SLA split transaction

andrew_och · ‎01-11-2024

Why did my SLA not attach? My SLA did not pause, why? A common reason why SLAs do not behave as expected is due to a transaction being split, but what does that mean, how do I identify the cause, and how do I prevent it.

There are of course many ways a transaction can be split, so the way presented below is neither definitive and perhaps very obviously a bad practice, it does however serve as a good example.

The bad practice example setup.

1. I modified the property: com.snc.sla.get_task_from_db ensuring it is empty

2. I modified the Service Catalog Item Request Workflow, adding an activity that both sets backordered to true and priority to 3 and put this before the create catalog task, see below.

3. I created an on-insert Business Rule on sc_task, which will trigger from the above workflow that creates a catalog task. The Business Rule queries the sc_req_item record (the one associated to the workflow in previous step) and sets the state to 2 (Work in Progress) and the priority to 2 (wait didn't we set the priority to 3 in the workflow? Yep, this is a very bad practice indeed). See below.

4. I created an SLA Definition on table sc_req_item, and set my pause condition to be: state to 2 (Work in Progress), backordered to true, priority to 3. Based on my implementation in step #3, will my SLA pause? see below.

5. My sc_req_item record is has state set to 2 (Work in Progress), backordered set to true, and Priority set to 3, well I guess based on my implementation in step #3 the workflow won and the Business Rule lost, and my task_sla should pause... OMG my task_sla did not pause, WHY? see below.
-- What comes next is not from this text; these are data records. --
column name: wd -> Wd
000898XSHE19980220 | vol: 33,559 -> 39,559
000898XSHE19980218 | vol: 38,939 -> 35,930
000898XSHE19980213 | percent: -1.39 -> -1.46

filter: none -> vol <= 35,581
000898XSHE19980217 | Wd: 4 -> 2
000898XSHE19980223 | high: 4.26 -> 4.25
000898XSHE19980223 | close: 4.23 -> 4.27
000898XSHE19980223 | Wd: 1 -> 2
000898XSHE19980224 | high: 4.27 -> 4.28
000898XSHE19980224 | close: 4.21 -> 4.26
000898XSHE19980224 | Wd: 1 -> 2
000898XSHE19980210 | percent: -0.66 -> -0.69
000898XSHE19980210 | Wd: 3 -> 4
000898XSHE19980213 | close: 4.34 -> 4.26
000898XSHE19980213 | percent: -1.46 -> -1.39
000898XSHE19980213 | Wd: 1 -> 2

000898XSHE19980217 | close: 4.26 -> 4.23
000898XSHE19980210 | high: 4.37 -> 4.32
Ok so when we look at the values in the sc_req_item record we see that they match the SLA pause condition, but lets look at the history of the record. see below.

Oh the priority is set to both 2 - High and 3 - Moderate, all in update 3, but we can also see that the there are two different record internal checkpoint values, one set for the Priority and State made by the BR and another set, Approval set, Stage, Backordered, Approval, Priority made by the workflow. So which set of values was passed to the SLA Engine when update 3 was made? Well it did not pause, so obviously not the desired values.
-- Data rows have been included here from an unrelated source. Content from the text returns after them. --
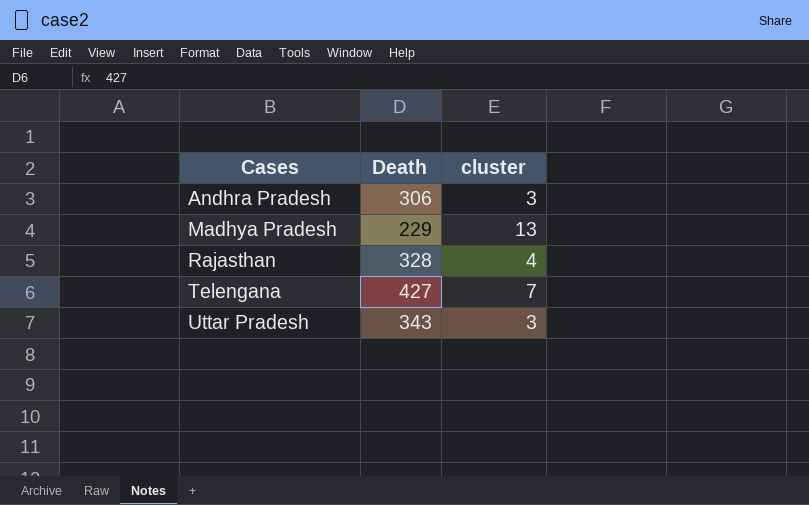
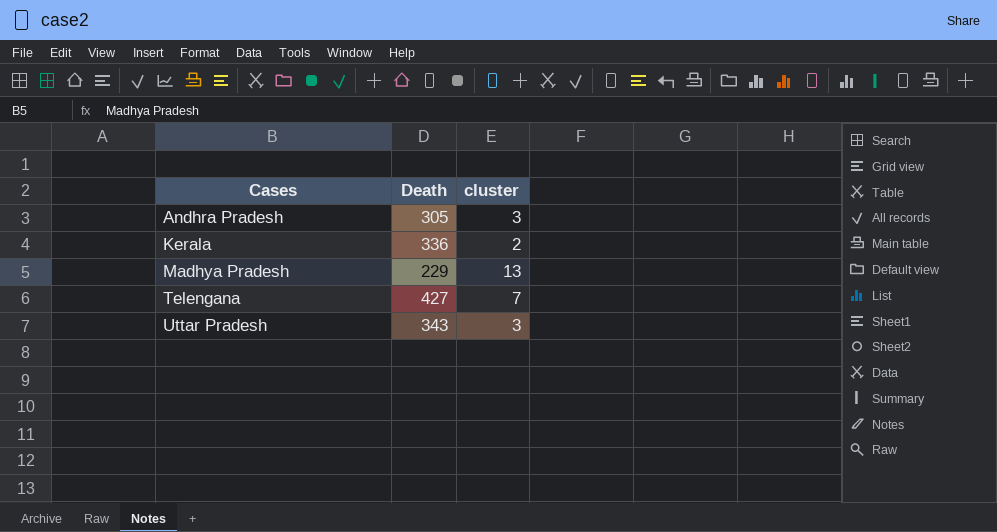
row Rajasthan: 328 | 4 -> none
Andhra Pradesh | Death: 306 -> 305
row Kerala: none -> 336 | 2

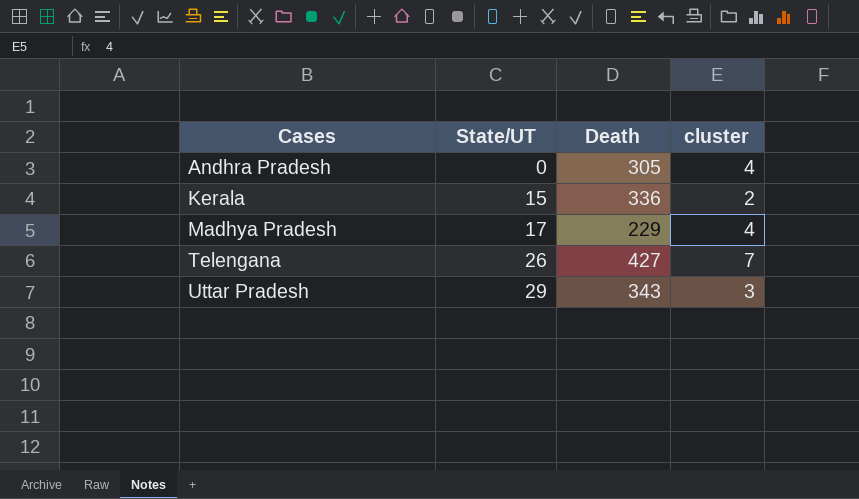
column State/UT | position: none -> 2
Andhra Pradesh | cluster: 3 -> 4
Madhya Pradesh | cluster: 13 -> 4

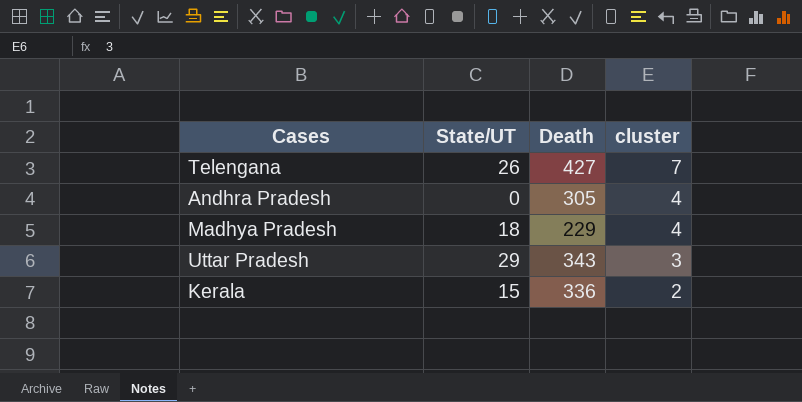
row order: Cases ascending -> cluster descending
Madhya Pradesh | State/UT: 17 -> 18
6. Let adds some comments the sc_req_item, in update 4. Wow the task_sla paused at 16:18:14, when processing update 4 at 16:18:17. So the database updated 3 seconds after processing, that is just my local instance being slow. But that is the completely wrong time, it should have paused on update 3 at 16:09:25. What is going wrong with the SLA Engine. Well each update is passed to the SLA Engine which processes (checks start, stop, pause, reset, cancel conditions) and updates the task_sla accordingly. The sc_req_item DB values match the pause condition, so the SLA pauses the task_sla, it is update 4 and the time is: 16:18:17. Unfortunately the implementation done in #3 causes data corruption, is the priority 2 or three, well during one transaction, the update of the sc_req_item, it is 3, but the other transaction insert of the sc_task, the sc_req_item, read from the DB (prior to the changes made in the workflow) it is priority 2. However by update 4 all data is settled in the DB and now we get a single result for priority: 3 and that matches the pause condition. see below.

Lets run the SLA data collector and see what we get.
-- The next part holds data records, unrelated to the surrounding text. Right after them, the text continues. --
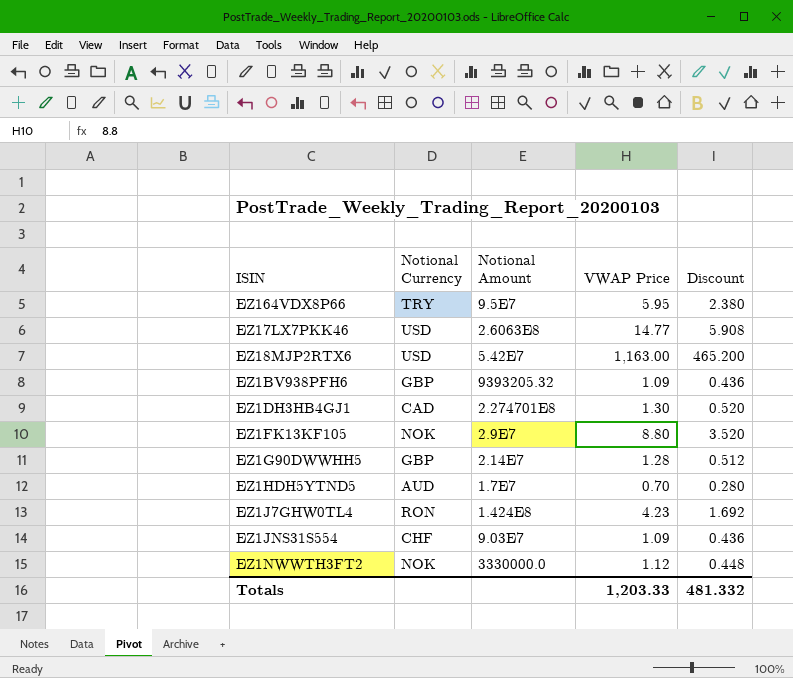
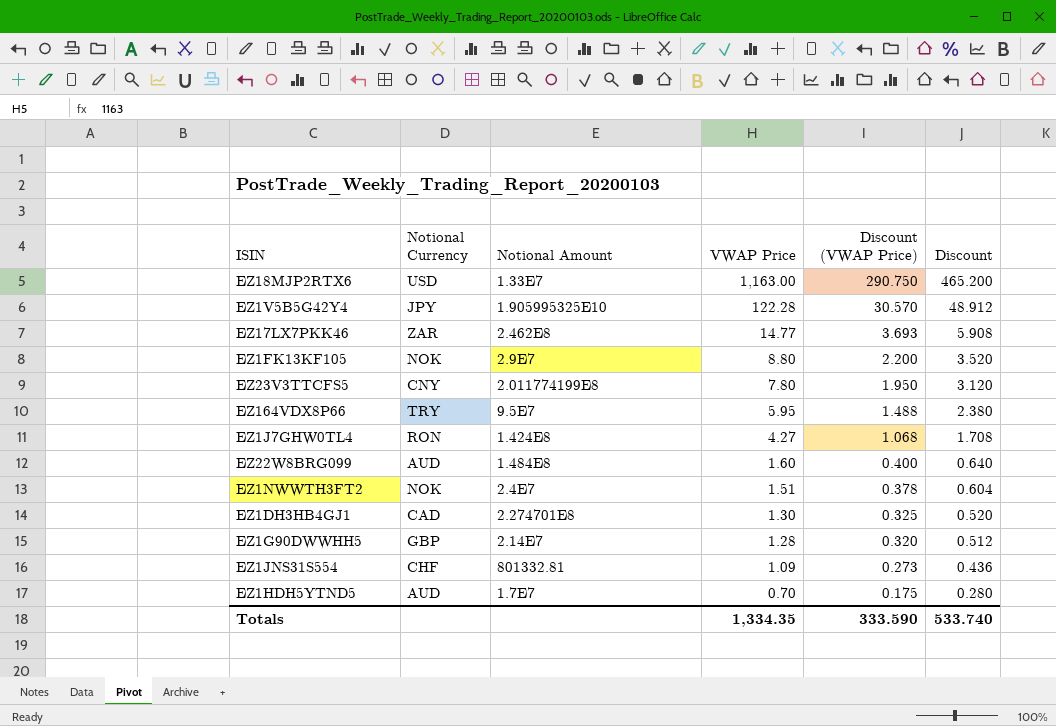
row order: none -> VWAP Price descending
column Discount (VWAP Price) | formula: none -> [VWAP Price] * 0.25
row EZ1BV938PFH6: GBP | 9393205.32 | 1.09 | 0.436 -> none
EZ18MJP2RTX6 | Notional Amount: 5.42E7 -> 1.33E7
row EZ1V5B5G42Y4: none -> JPY | 1.905995325E10 | 122.28 | 30.570 | 48.912
EZ17LX7PKK46 | Notional Currency: USD -> ZAR
EZ17LX7PKK46 | Notional Amount: 2.6063E8 -> 2.462E8
row EZ23V3TTCFS5: none -> CNY | 2.011774199E8 | 7.80 | 1.950 | 3.120
EZ1J7GHW0TL4 | VWAP Price: 4.23 -> 4.27
EZ1J7GHW0TL4 | Discount: 1.692 -> 1.708
row EZ22W8BRG099: none -> AUD | 1.484E8 | 1.60 | 0.400 | 0.640
EZ1NWWTH3FT2 | Notional Amount: 3330000.0 -> 2.4E7
EZ1NWWTH3FT2 | VWAP Price: 1.12 -> 1.51
EZ1NWWTH3FT2 | Discount: 0.448 -> 0.604
EZ1JNS31S554 | Notional Amount: 9.03E7 -> 801332.81
Totals | VWAP Price: 1,203.33 -> 1,334.35
Totals | Discount: 481.332 -> 533.740

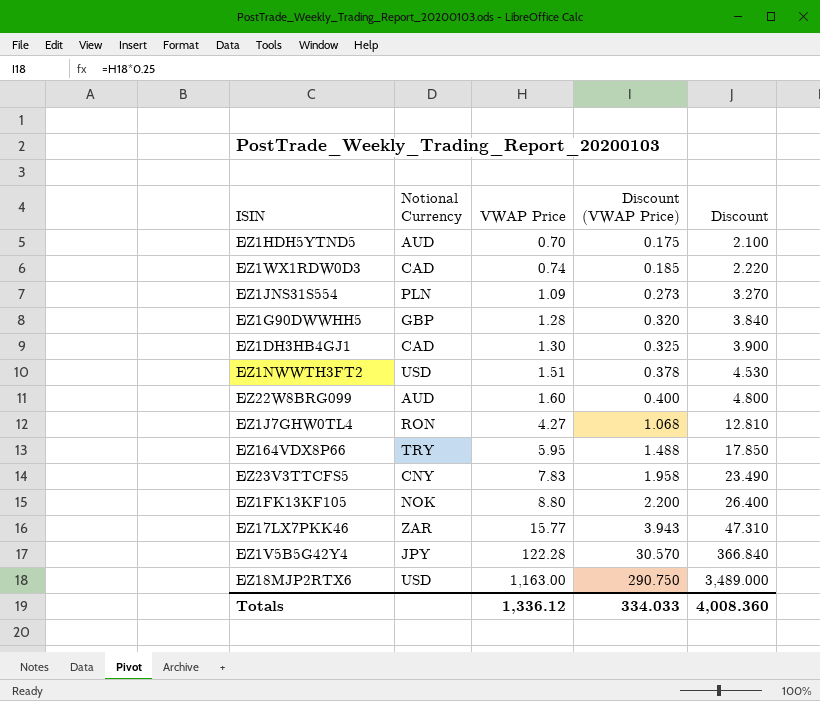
row order: VWAP Price descending -> VWAP Price ascending
column Notional Amount | position: 3 -> none
column Discount | formula: [VWAP Price] * 0.4 -> [VWAP Price] * 3
row EZ1WX1RDW0D3: none -> CAD | 0.74 | 0.185 | 2.220
EZ1JNS31S554 | Notional Currency: CHF -> PLN
EZ1NWWTH3FT2 | Notional Currency: NOK -> USD
EZ23V3TTCFS5 | VWAP Price: 7.80 -> 7.83
EZ23V3TTCFS5 | Discount (VWAP Price): 1.950 -> 1.958
EZ17LX7PKK46 | VWAP Price: 14.77 -> 15.77
EZ17LX7PKK46 | Discount (VWAP Price): 3.693 -> 3.943
Totals | VWAP Price: 1,334.35 -> 1,336.12
Totals | Discount (VWAP Price): 333.590 -> 334.033
Totals | Discount: 533.740 -> 4,008.360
*** Script: SLA recalculation: 
Task:	RITM0010007
SLA:	Dev Laptop Backorder Priority 3
	hasAuditData: true
	isAuditModInSync: true
	auditCount: 4
	modCount: 4
	hasBadHistoryUpdate: {
  "different_dates": {
    "3": "2024-01-10 16:09:25 != 2024-01-10 16:09:24"
  },
  "different_internal_checkpoints": {
    "3": "18cf422b89b0000001 != 18cf422b6700000001"
  },
  "hasBadUpdates": true
}

Oh dear hasBadUpdates is true. There are two issues with update 3, there are two different record internal checkpoints, which mean: split transaction. Not only is the update 3 split, it has different times: 16:09:25 and 16:09:24. Ok but that is only one second out right? No big deal? Unfortunately that could be the difference between an SLA breaching or not. It will of course yield different calculations on SLA Timeline and SLA Repair, depending on which date/time the history records are returned. So which is it... in short I don't know, but fundamentally the root cause is data corruption and caused by a split transaction as created by implementation in step #3. The point here is that when a transaction is split, it is not just the data that is potentially corrupt or inconsistent, but also the meta data i.e. the time the system believes the update took place, is also inconsistent. The solution is to prevent any inconsistencies from occurring, and hopefully this post will help identify causes of data inconsistencies.